Advocates Want Legislature to Spend Tobacco Agreement Funds on Prevention

They’re also enlisting the support of coordinated care organizations to help them sway legislators next year

October 11, 2012 -- Tobacco use is the number one cause of preventable death in Oregon and comes with an expensive bill. The Tobacco Master Settlement Agreement, signed by Oregon and 45 other states in 1998, was supposed to help the state recover some of the states’ tobacco-related healthcare costs.
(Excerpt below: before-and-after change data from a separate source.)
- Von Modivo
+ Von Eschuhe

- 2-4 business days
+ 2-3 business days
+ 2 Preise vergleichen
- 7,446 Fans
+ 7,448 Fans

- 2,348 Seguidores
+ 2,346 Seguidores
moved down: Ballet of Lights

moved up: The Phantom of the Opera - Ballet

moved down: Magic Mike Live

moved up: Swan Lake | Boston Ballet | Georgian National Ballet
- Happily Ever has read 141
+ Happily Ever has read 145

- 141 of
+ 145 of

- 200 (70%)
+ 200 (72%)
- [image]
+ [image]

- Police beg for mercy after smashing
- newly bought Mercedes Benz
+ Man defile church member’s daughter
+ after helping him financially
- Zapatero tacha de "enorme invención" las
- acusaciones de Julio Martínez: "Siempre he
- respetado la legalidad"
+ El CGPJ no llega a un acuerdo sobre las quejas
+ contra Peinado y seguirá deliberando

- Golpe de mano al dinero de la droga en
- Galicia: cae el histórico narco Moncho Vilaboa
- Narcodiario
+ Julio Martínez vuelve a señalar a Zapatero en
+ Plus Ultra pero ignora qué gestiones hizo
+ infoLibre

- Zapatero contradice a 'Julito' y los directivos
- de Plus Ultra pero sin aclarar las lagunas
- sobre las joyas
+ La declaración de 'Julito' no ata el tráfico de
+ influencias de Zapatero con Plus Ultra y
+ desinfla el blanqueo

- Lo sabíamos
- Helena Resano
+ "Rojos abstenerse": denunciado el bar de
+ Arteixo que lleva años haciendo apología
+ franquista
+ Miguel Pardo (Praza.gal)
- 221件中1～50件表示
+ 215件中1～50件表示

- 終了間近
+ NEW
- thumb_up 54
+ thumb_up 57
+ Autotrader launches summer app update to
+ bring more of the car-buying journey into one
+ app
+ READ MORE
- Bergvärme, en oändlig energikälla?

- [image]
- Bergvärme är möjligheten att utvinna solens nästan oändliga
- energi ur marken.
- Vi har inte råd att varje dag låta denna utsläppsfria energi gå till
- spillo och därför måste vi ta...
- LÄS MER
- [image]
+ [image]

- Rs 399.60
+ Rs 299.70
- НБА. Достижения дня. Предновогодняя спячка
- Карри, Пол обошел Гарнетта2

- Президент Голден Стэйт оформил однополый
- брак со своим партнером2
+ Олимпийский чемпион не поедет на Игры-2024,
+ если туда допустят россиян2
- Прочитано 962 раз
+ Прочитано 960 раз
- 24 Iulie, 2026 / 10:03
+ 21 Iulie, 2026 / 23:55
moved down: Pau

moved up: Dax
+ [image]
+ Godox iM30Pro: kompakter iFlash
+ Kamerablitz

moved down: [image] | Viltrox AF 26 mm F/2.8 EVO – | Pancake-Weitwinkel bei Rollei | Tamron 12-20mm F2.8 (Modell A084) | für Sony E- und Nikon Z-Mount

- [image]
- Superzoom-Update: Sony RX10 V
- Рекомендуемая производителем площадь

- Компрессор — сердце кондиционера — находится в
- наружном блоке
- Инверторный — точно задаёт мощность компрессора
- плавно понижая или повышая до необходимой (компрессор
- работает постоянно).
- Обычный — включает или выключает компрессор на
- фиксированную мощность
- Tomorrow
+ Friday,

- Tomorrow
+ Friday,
According to the Oregon Partners for Tobacco Prevention, formerly known as the Tobacco Free Coalition of Oregon, the state has yet to use the Tobacco Master Settlement Agreement funds as they were intended, something they hope will change when the legislature convenes next February.

Since Oregon signed that agreement, the state has spent or committed the majority of its share of the settlement dollars, $1 billion to date, on debt service. In 2015, those commitments will expire and the money will be available for other uses. The Oregon Partners for Tobacco Prevention, a statewide not-for-profit corporation representing businesses, advocacy groups, and people seeking a tobacco-free Oregon, hopes the state will finally dedicate those funds toward their original intended use and that the state’s newest players, Coordinated Care Organizations (CCOs), will be supportive.

“The Oregon Partners for Tobacco Prevention is interested in restoring the original intent of the law,” said Stephanie Tama-Sweet, director of government relations for the American Heart Association of Oregon. “We see CCOs being a key partner (in this effort).”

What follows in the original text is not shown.